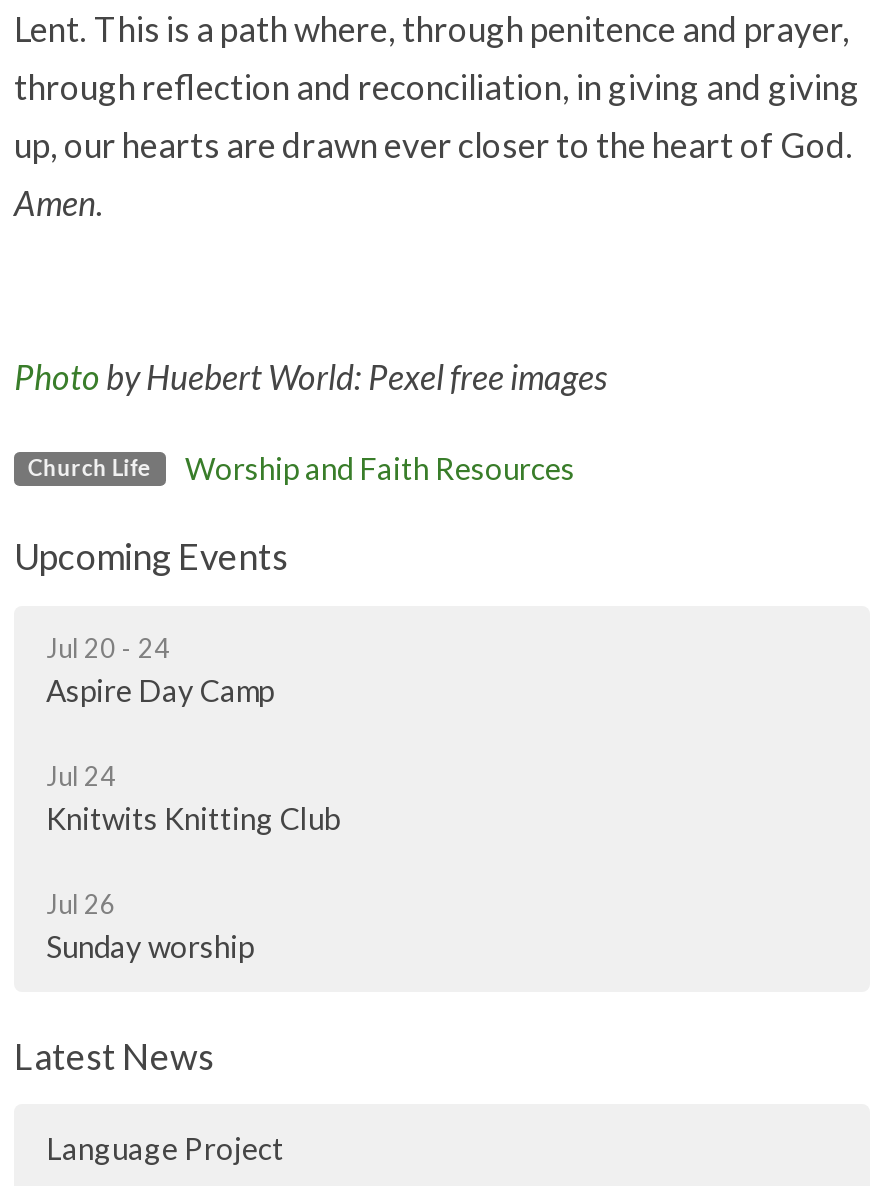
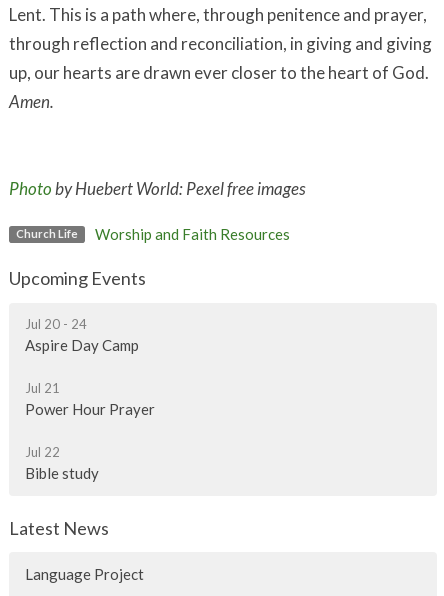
- Jul 24
- Knitwits Knitting Club
+ Jul 21
+ Power Hour Prayer

- Jul 26
- Sunday worship
+ Jul 22
+ Bible study
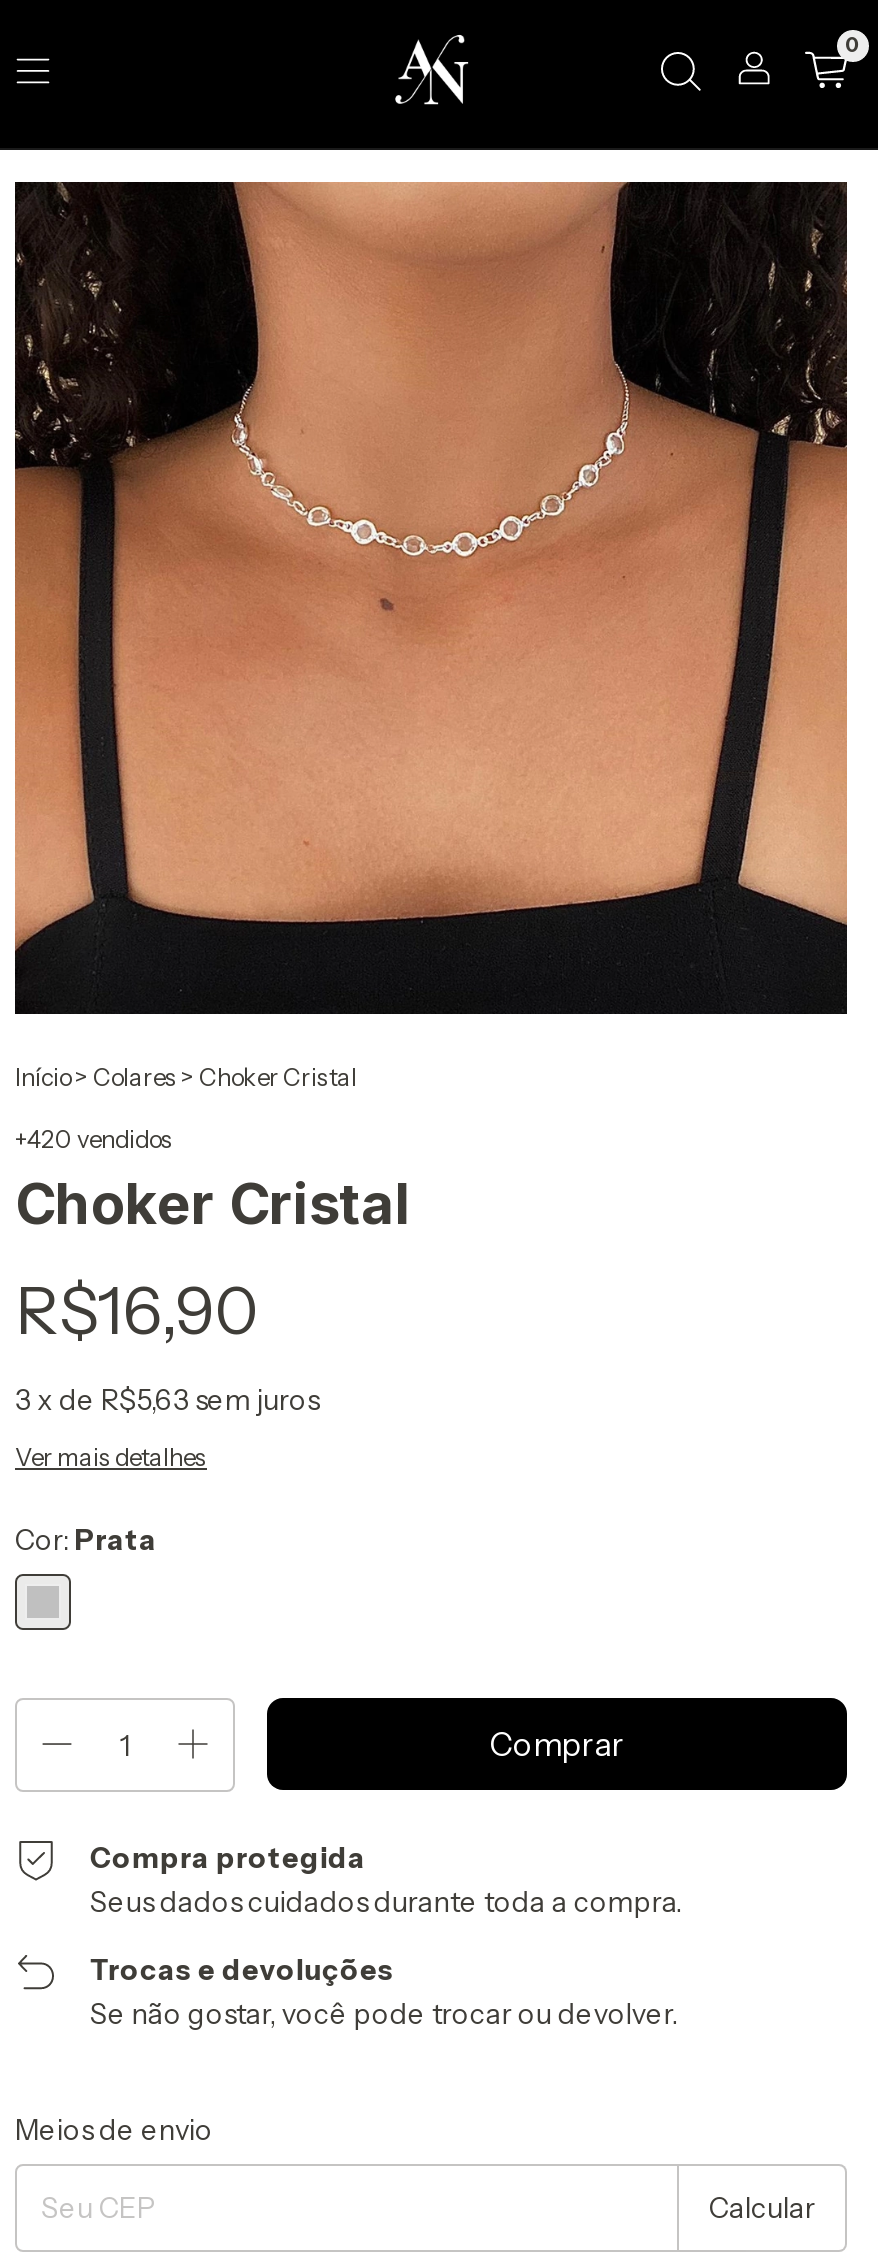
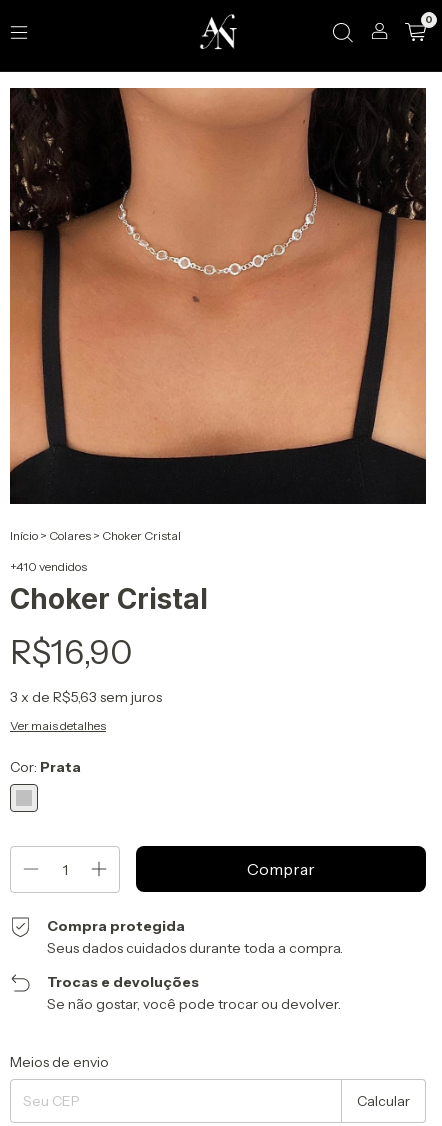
- +420 vendidos
+ +410 vendidos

▶ [Required work]:
Return the listing above word for word, with the pictures removed.

▶ [Final answer]:
- Jul 24
- Knitwits Knitting Club
+ Jul 21
+ Power Hour Prayer

- Jul 26
- Sunday worship
+ Jul 22
+ Bible study
- +420 vendidos
+ +410 vendidos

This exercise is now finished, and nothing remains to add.